• _Material to process_
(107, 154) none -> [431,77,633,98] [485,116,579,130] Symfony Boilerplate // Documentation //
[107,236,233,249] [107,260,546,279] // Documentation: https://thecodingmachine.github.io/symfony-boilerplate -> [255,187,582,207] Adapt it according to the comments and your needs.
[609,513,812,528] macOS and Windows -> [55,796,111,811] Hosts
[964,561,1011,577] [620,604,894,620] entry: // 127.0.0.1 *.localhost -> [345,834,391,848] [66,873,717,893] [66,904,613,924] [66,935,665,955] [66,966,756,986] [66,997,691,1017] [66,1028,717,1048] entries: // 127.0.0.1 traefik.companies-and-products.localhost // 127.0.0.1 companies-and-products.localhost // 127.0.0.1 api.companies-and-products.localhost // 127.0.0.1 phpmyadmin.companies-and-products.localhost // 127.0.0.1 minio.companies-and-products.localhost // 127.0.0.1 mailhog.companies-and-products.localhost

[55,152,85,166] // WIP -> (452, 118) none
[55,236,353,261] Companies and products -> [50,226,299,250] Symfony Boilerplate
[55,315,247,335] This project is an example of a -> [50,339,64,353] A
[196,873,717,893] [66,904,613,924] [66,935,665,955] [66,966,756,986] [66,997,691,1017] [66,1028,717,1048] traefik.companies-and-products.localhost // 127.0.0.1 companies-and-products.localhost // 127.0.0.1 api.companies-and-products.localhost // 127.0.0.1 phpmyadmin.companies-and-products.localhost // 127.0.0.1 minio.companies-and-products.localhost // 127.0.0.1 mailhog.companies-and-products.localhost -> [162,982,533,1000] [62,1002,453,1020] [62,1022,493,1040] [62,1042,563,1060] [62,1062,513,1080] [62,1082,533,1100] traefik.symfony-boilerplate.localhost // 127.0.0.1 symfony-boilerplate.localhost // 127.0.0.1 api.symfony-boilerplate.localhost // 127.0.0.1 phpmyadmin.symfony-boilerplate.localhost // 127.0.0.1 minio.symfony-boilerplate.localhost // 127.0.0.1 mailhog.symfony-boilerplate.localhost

• _Problem description_
I need exact copies of the lines from the one holding "[107,236,233,249] [107,260,546,279] //" through the end of the records above, and nothing beyond them.

• _Written response_
[107,236,233,249] [107,260,546,279] // Documentation: https://thecodingmachine.github.io/symfony-boilerplate -> [255,187,582,207] Adapt it according to the comments and your needs.
[609,513,812,528] macOS and Windows -> [55,796,111,811] Hosts
[964,561,1011,577] [620,604,894,620] entry: // 127.0.0.1 *.localhost -> [345,834,391,848] [66,873,717,893] [66,904,613,924] [66,935,665,955] [66,966,756,986] [66,997,691,1017] [66,1028,717,1048] entries: // 127.0.0.1 traefik.companies-and-products.localhost // 127.0.0.1 companies-and-products.localhost // 127.0.0.1 api.companies-and-products.localhost // 127.0.0.1 phpmyadmin.companies-and-products.localhost // 127.0.0.1 minio.companies-and-products.localhost // 127.0.0.1 mailhog.companies-and-products.localhost

[55,152,85,166] // WIP -> (452, 118) none
[55,236,353,261] Companies and products -> [50,226,299,250] Symfony Boilerplate
[55,315,247,335] This project is an example of a -> [50,339,64,353] A
[196,873,717,893] [66,904,613,924] [66,935,665,955] [66,966,756,986] [66,997,691,1017] [66,1028,717,1048] traefik.companies-and-products.localhost // 127.0.0.1 companies-and-products.localhost // 127.0.0.1 api.companies-and-products.localhost // 127.0.0.1 phpmyadmin.companies-and-products.localhost // 127.0.0.1 minio.companies-and-products.localhost // 127.0.0.1 mailhog.companies-and-products.localhost -> [162,982,533,1000] [62,1002,453,1020] [62,1022,493,1040] [62,1042,563,1060] [62,1062,513,1080] [62,1082,533,1100] traefik.symfony-boilerplate.localhost // 127.0.0.1 symfony-boilerplate.localhost // 127.0.0.1 api.symfony-boilerplate.localhost // 127.0.0.1 phpmyadmin.symfony-boilerplate.localhost // 127.0.0.1 minio.symfony-boilerplate.localhost // 127.0.0.1 mailhog.symfony-boilerplate.localhost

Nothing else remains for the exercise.